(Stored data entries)
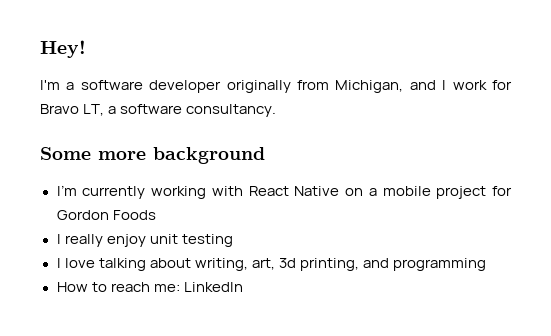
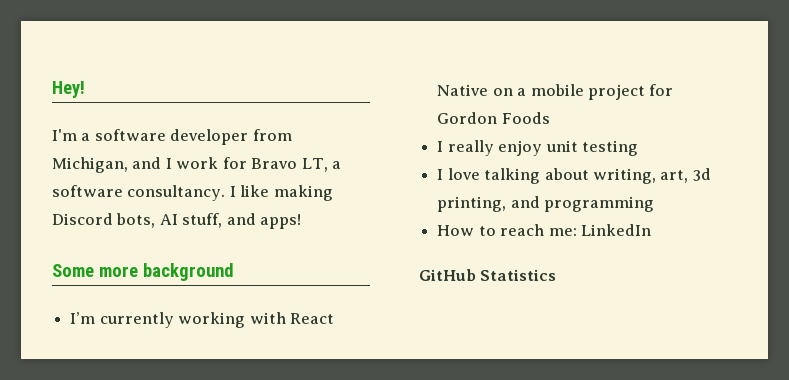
[226,80,291,93] originally -> (249, 137) none
(277, 110) none -> [229,185,333,201] [52,213,302,229] I like making Discord bots, AI stuff, and apps!
(243, 287) none -> [419,269,557,281] // GitHub Statistics

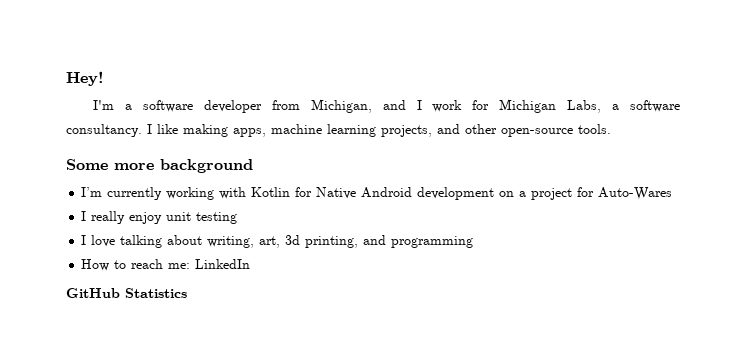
[251,158,328,172] Bravo LT, -> [499,99,602,113] Michigan Labs,
[52,213,302,229] Discord bots, AI stuff, and apps! -> [233,124,611,137] apps, machine learning projects, and other open-source tools.
[289,313,334,324] [437,84,489,96] React Native -> [251,187,495,200] Kotlin for Native Android development
[530,84,584,96] mobile -> (527, 194) none
[437,112,550,124] Gordon Foods -> [598,187,673,200] Auto-Wares

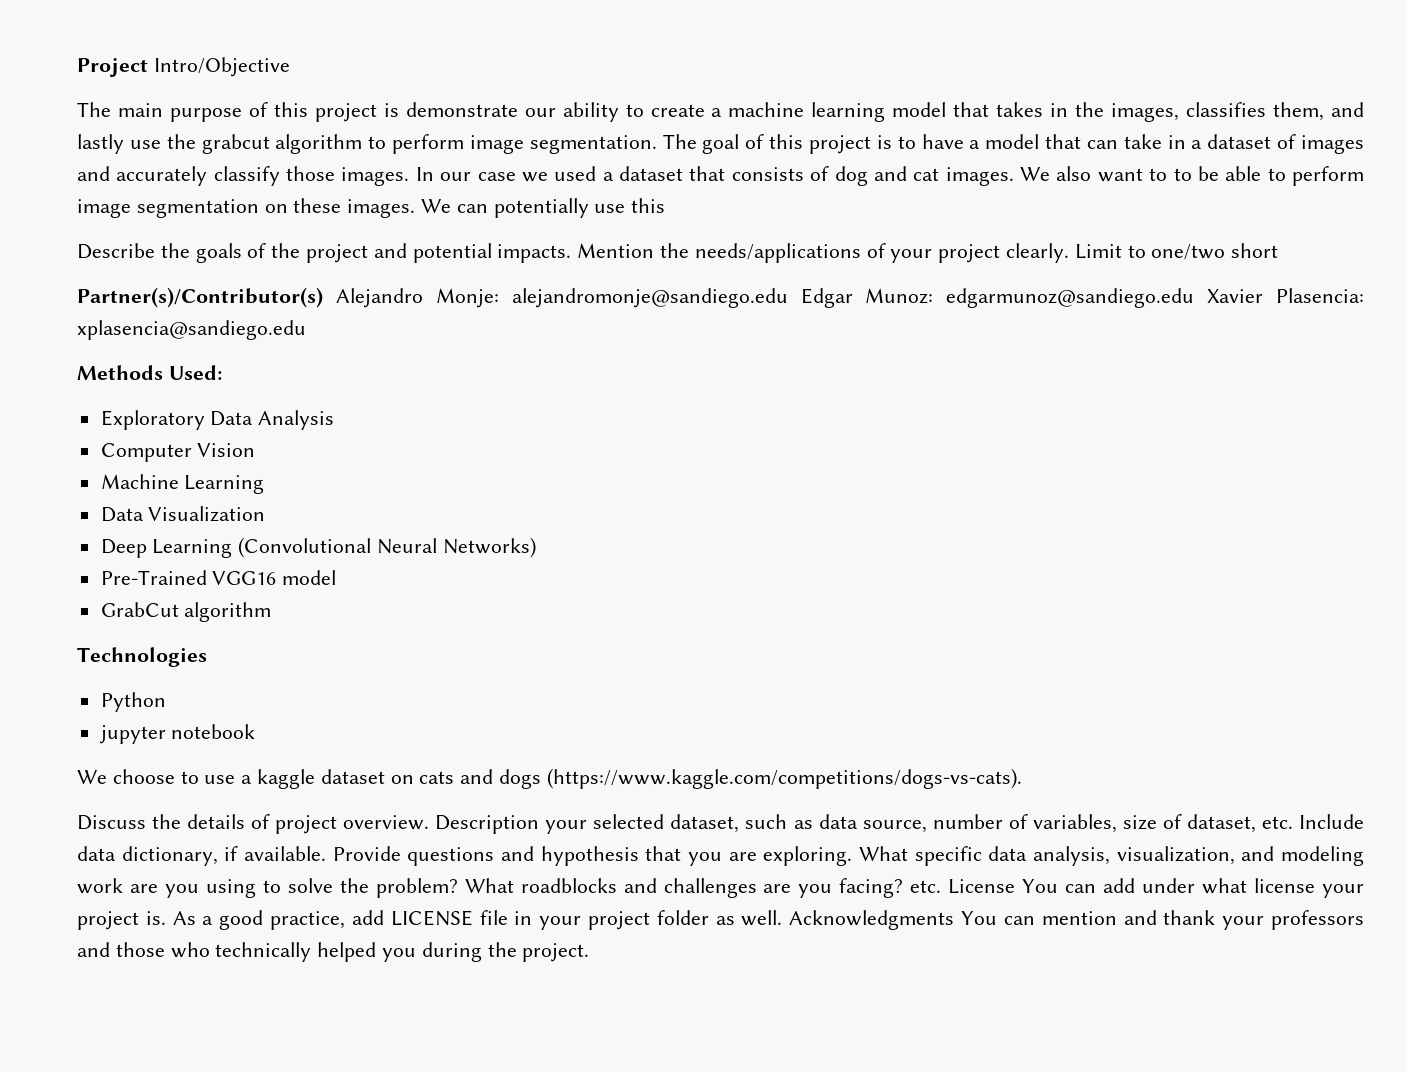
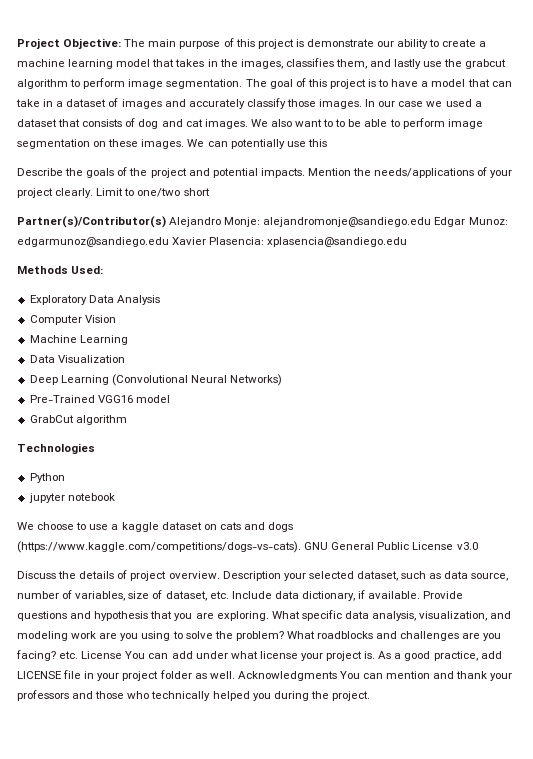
[153,57,290,77] Intro/Objective // -> [63,38,122,49] Objective:
(1022, 778) none -> [304,542,478,550] GNU General Public License v3.0

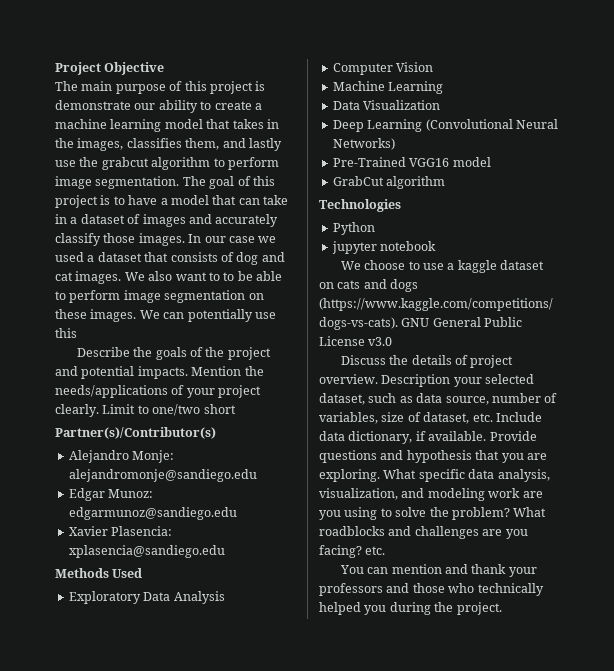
[63,38,122,49] Objective: -> [104,62,165,75] Objective //
(166, 222) none -> (216, 433) //
(432, 222) none -> (257, 475) //
(169, 242) none -> (237, 513) //
[71,266,104,274] Used: -> [112,568,143,578] Used
[81,651,502,661] [17,670,337,681] License You can add under what license your project is. As a good practice, add LICENSE file in your project folder as well. Acknowledgments -> (386, 550) //

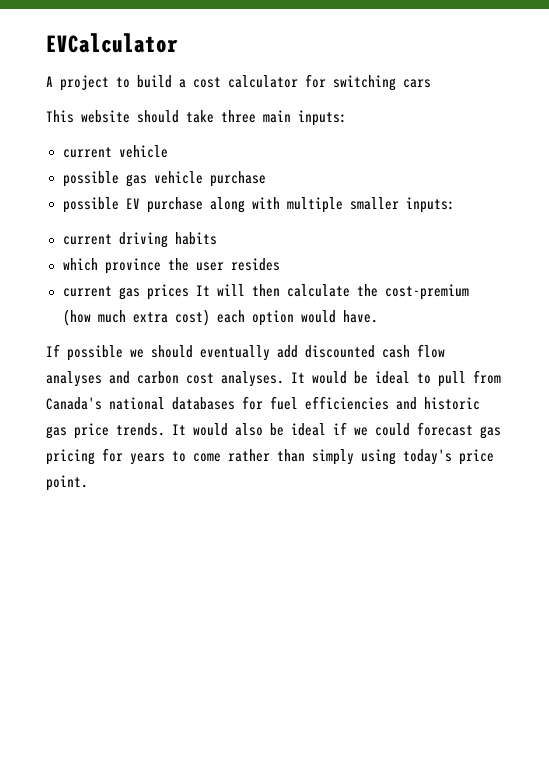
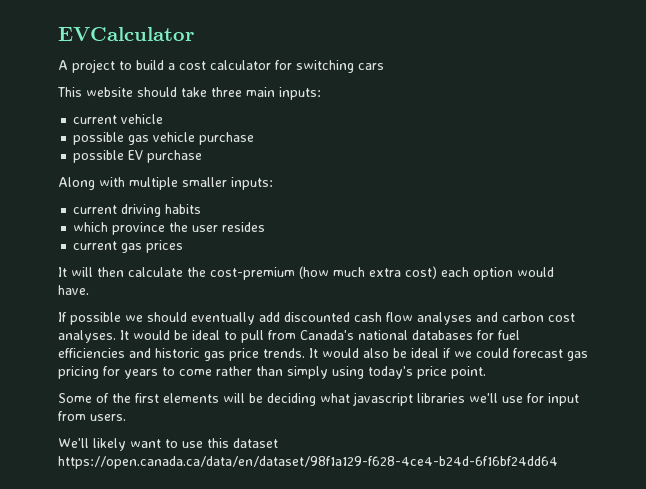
[209,197,245,213] along -> [58,177,95,190] // Along
(189, 292) none -> (184, 246) //
(88, 483) none -> [58,392,579,406] [58,411,126,421] [58,438,278,451] [58,456,558,469] // Some of the first elements will be deciding what javascript libraries we'll use for input from users. // We'll likely want to use this dataset https://open.canada.ca/data/en/dataset/98f1a129-f628-4ce4-b24d-6f16bf24dd64

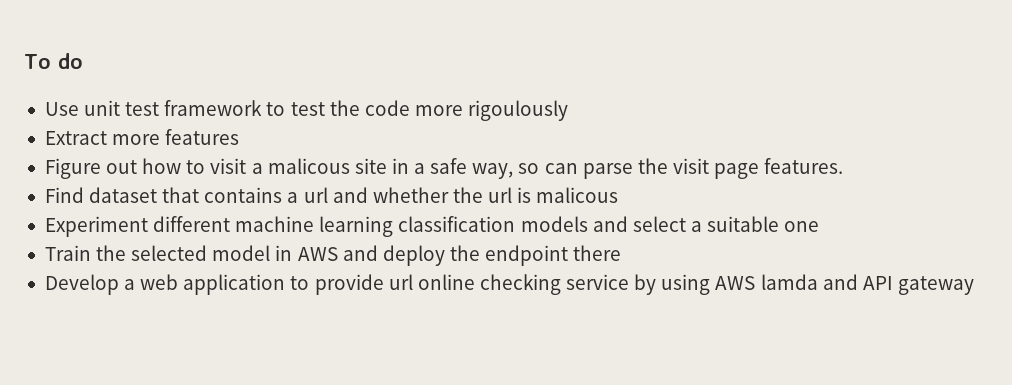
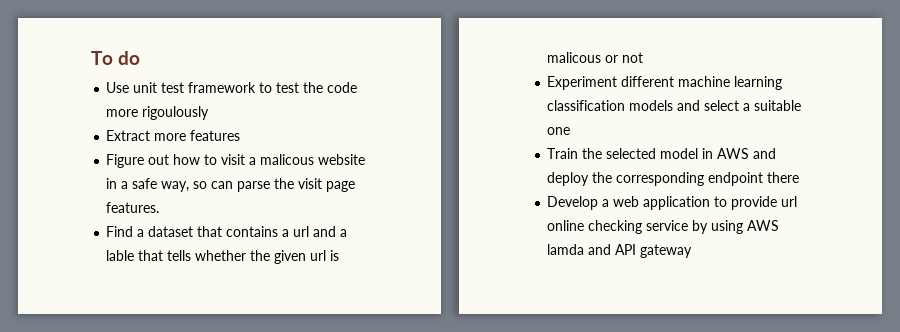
[354,158,387,174] site -> [318,154,366,165] website
(84, 195) none -> [137,229,145,237] a
(368, 195) none -> [340,229,348,237] [106,250,192,261] a lable that tells
(483, 195) none -> [274,250,307,264] given
(619, 195) none -> [605,52,644,63] or not
(480, 253) none -> [616,172,705,186] corresponding

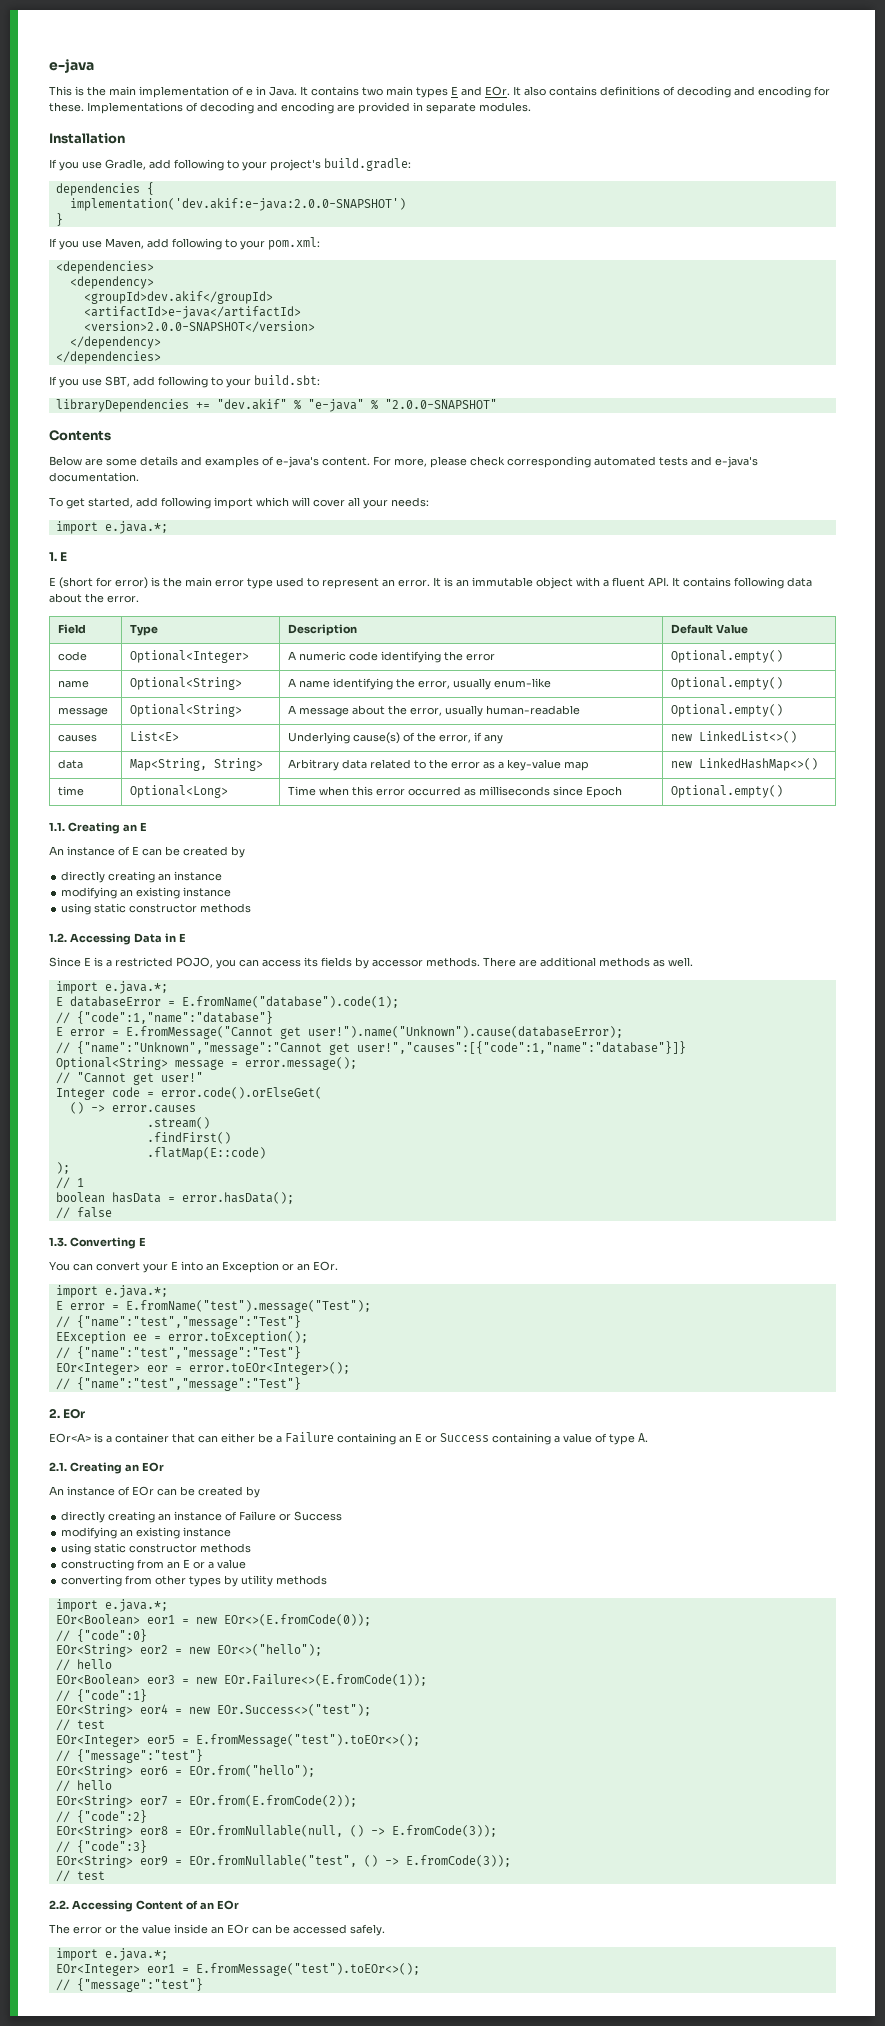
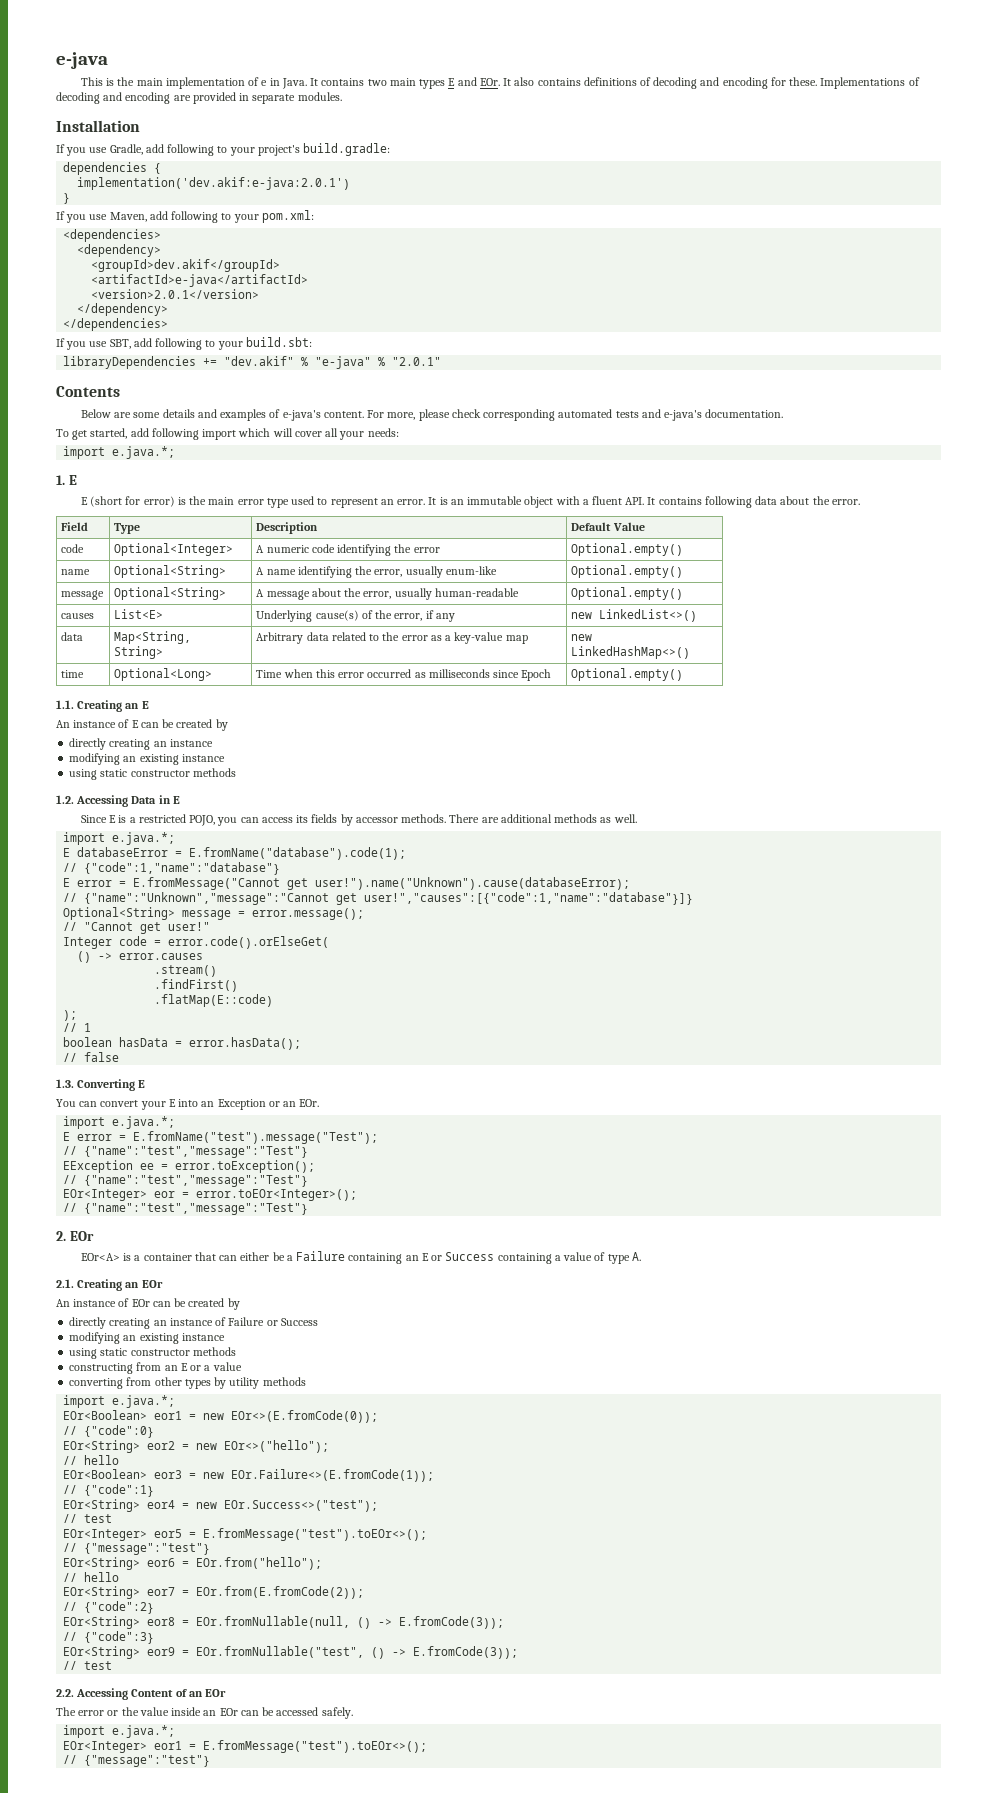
[69,198,406,211] implementation('dev.akif:e-java:2.0.0-SNAPSHOT') -> [77,177,351,190] implementation('dev.akif:e-java:2.0.1')
[83,321,315,333] <version>2.0.0-SNAPSHOT</version> -> [91,289,260,299] <version>2.0.1</version>
[384,399,497,409] "2.0.0-SNAPSHOT" -> [392,357,442,366] "2.0.1"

**What to produce**:
If a record holds a picture, drop the picture and return the rest of it exactly.

**Answer to this problem**:
[226,80,291,93] originally -> (249, 137) none
(277, 110) none -> [229,185,333,201] [52,213,302,229] I like making Discord bots, AI stuff, and apps!
(243, 287) none -> [419,269,557,281] // GitHub Statistics

[251,158,328,172] Bravo LT, -> [499,99,602,113] Michigan Labs,
[52,213,302,229] Discord bots, AI stuff, and apps! -> [233,124,611,137] apps, machine learning projects, and other open-source tools.
[289,313,334,324] [437,84,489,96] React Native -> [251,187,495,200] Kotlin for Native Android development
[530,84,584,96] mobile -> (527, 194) none
[437,112,550,124] Gordon Foods -> [598,187,673,200] Auto-Wares

[153,57,290,77] Intro/Objective // -> [63,38,122,49] Objective:
(1022, 778) none -> [304,542,478,550] GNU General Public License v3.0

[63,38,122,49] Objective: -> [104,62,165,75] Objective //
(166, 222) none -> (216, 433) //
(432, 222) none -> (257, 475) //
(169, 242) none -> (237, 513) //
[71,266,104,274] Used: -> [112,568,143,578] Used
[81,651,502,661] [17,670,337,681] License You can add under what license your project is. As a good practice, add LICENSE file in your project folder as well. Acknowledgments -> (386, 550) //

[209,197,245,213] along -> [58,177,95,190] // Along
(189, 292) none -> (184, 246) //
(88, 483) none -> [58,392,579,406] [58,411,126,421] [58,438,278,451] [58,456,558,469] // Some of the first elements will be deciding what javascript libraries we'll use for input from users. // We'll likely want to use this dataset https://open.canada.ca/data/en/dataset/98f1a129-f628-4ce4-b24d-6f16bf24dd64

[354,158,387,174] site -> [318,154,366,165] website
(84, 195) none -> [137,229,145,237] a
(368, 195) none -> [340,229,348,237] [106,250,192,261] a lable that tells
(483, 195) none -> [274,250,307,264] given
(619, 195) none -> [605,52,644,63] or not
(480, 253) none -> [616,172,705,186] corresponding

[69,198,406,211] implementation('dev.akif:e-java:2.0.0-SNAPSHOT') -> [77,177,351,190] implementation('dev.akif:e-java:2.0.1')
[83,321,315,333] <version>2.0.0-SNAPSHOT</version> -> [91,289,260,299] <version>2.0.1</version>
[384,399,497,409] "2.0.0-SNAPSHOT" -> [392,357,442,366] "2.0.1"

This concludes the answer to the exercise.